#### What is needed
Check each line of the entries. Copy the ones that contain the string "subtotal".

[Version difference data]
————

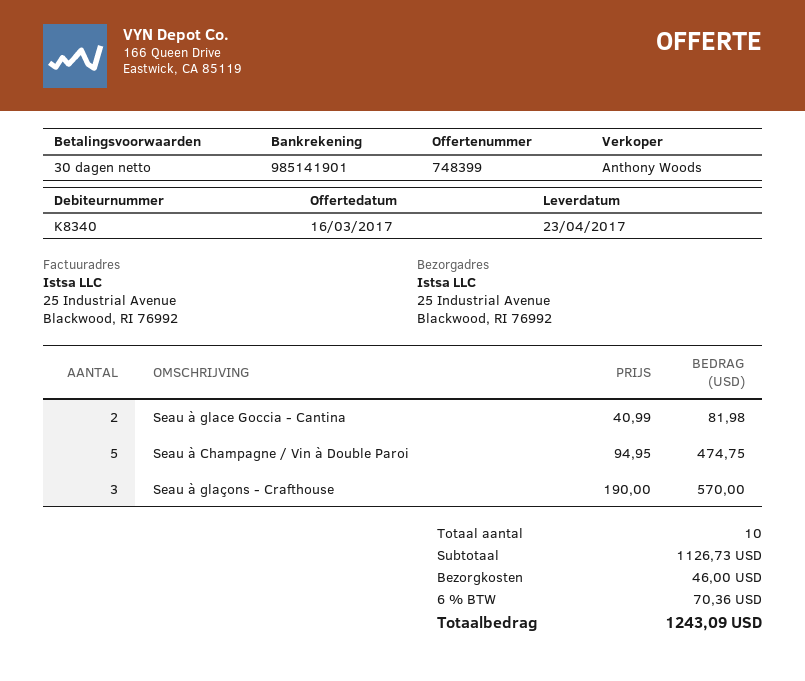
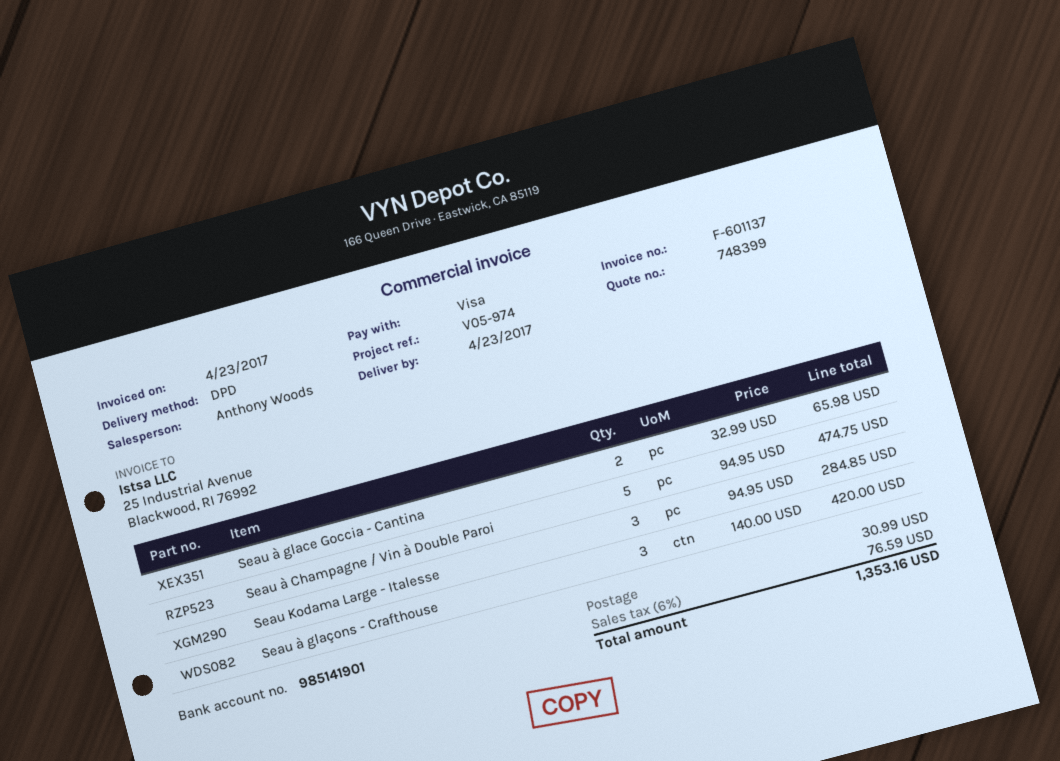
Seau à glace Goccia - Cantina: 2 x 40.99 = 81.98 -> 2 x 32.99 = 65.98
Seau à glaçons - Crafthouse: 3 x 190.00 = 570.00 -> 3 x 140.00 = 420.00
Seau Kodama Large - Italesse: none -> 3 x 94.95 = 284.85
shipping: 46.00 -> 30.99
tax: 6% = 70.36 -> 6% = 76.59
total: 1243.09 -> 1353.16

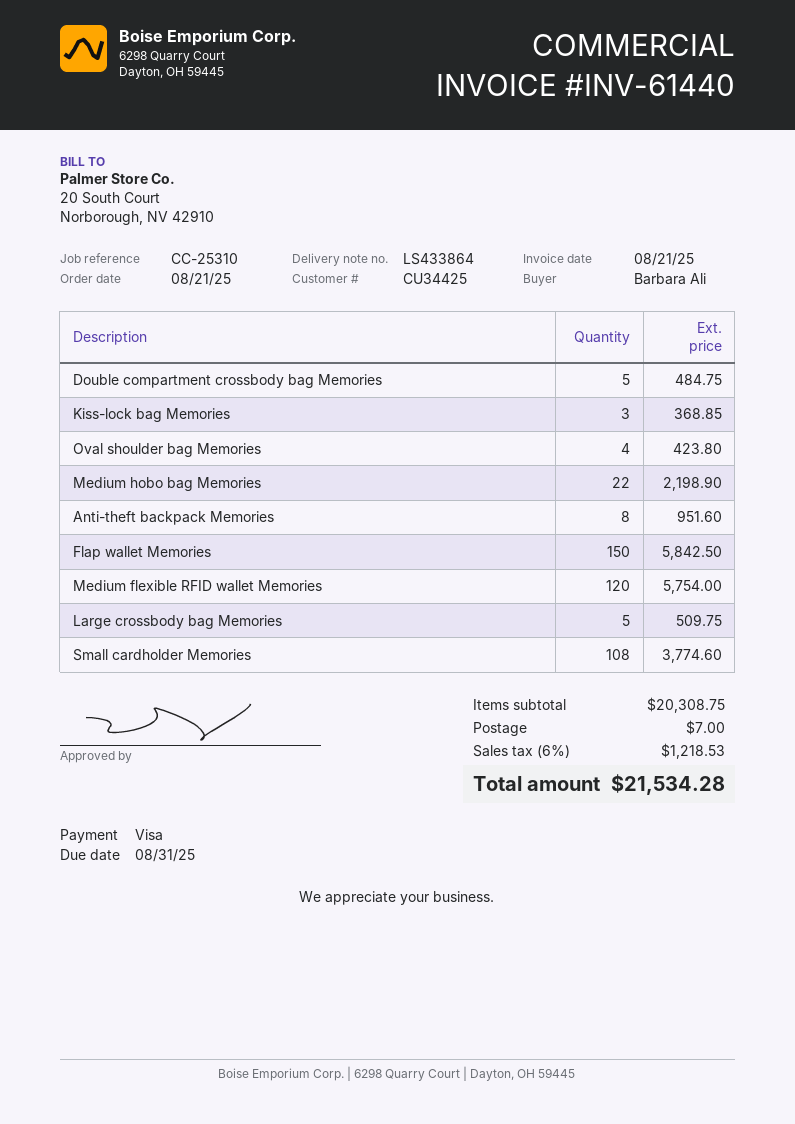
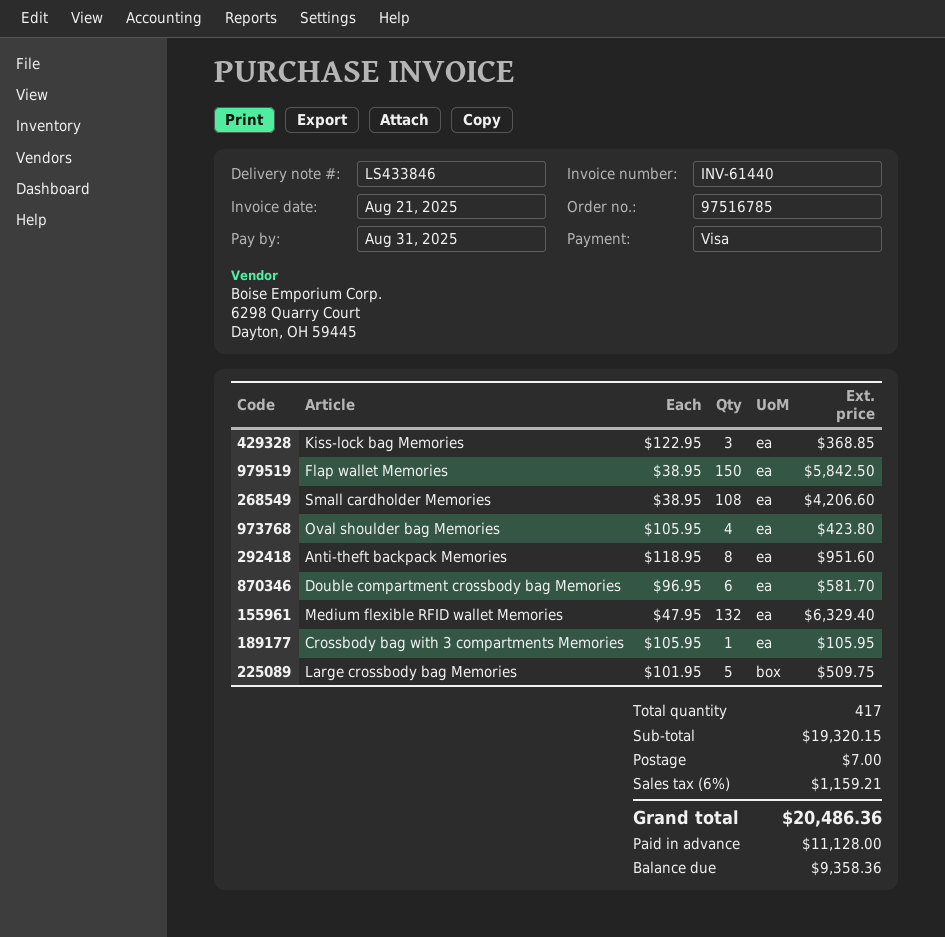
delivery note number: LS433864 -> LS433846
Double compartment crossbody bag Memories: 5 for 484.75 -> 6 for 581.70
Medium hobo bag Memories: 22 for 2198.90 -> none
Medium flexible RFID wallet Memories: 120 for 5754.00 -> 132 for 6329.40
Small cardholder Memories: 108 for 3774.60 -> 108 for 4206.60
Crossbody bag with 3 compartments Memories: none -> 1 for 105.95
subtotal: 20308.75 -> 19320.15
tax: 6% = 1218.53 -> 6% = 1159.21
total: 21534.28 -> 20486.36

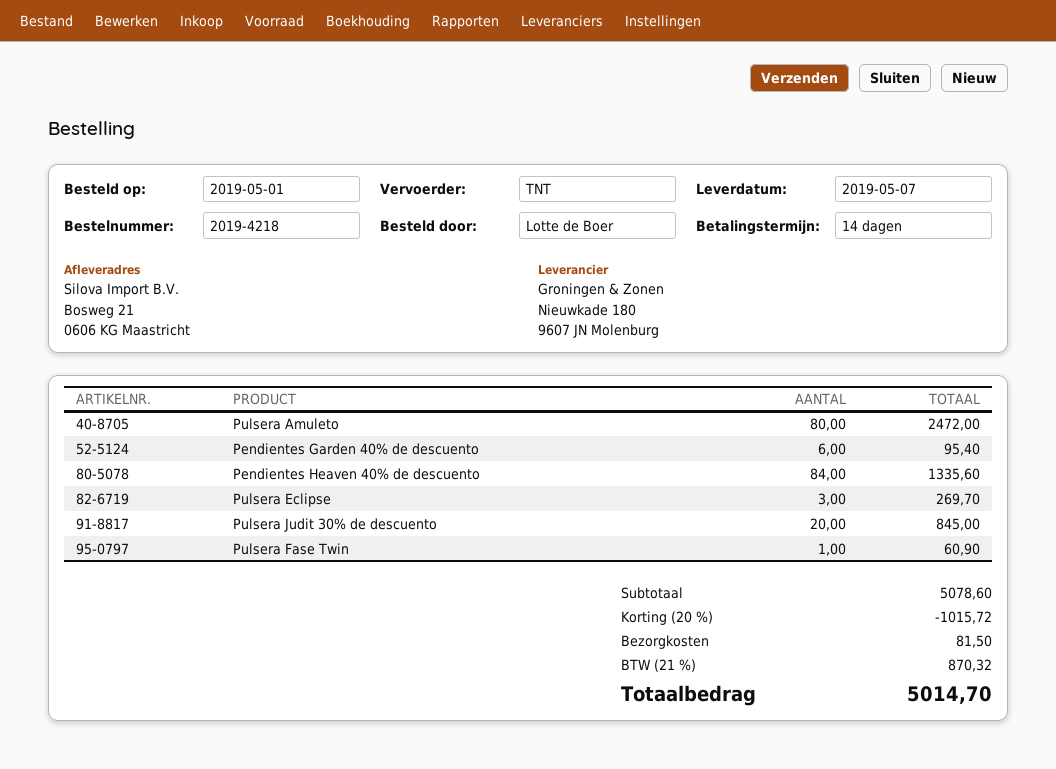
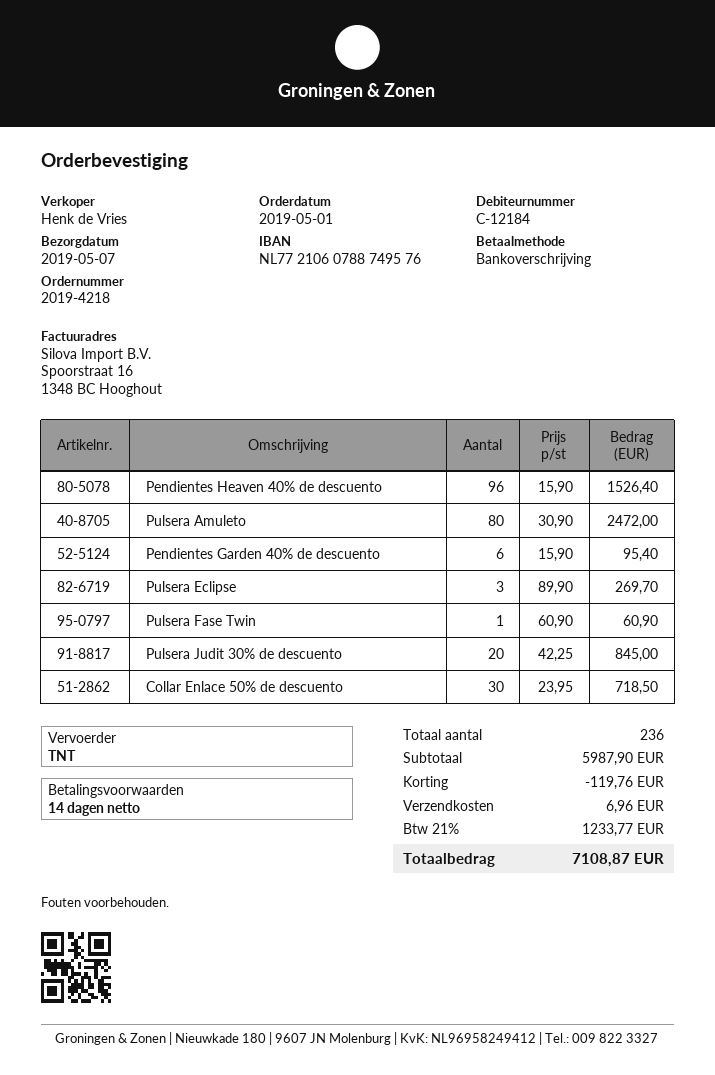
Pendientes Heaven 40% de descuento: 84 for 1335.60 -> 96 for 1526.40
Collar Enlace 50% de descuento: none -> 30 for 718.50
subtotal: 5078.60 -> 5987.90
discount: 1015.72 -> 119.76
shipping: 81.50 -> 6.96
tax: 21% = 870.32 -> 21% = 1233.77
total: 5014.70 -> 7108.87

————

#### Output for this task
subtotal: 20308.75 -> 19320.15
subtotal: 5078.60 -> 5987.90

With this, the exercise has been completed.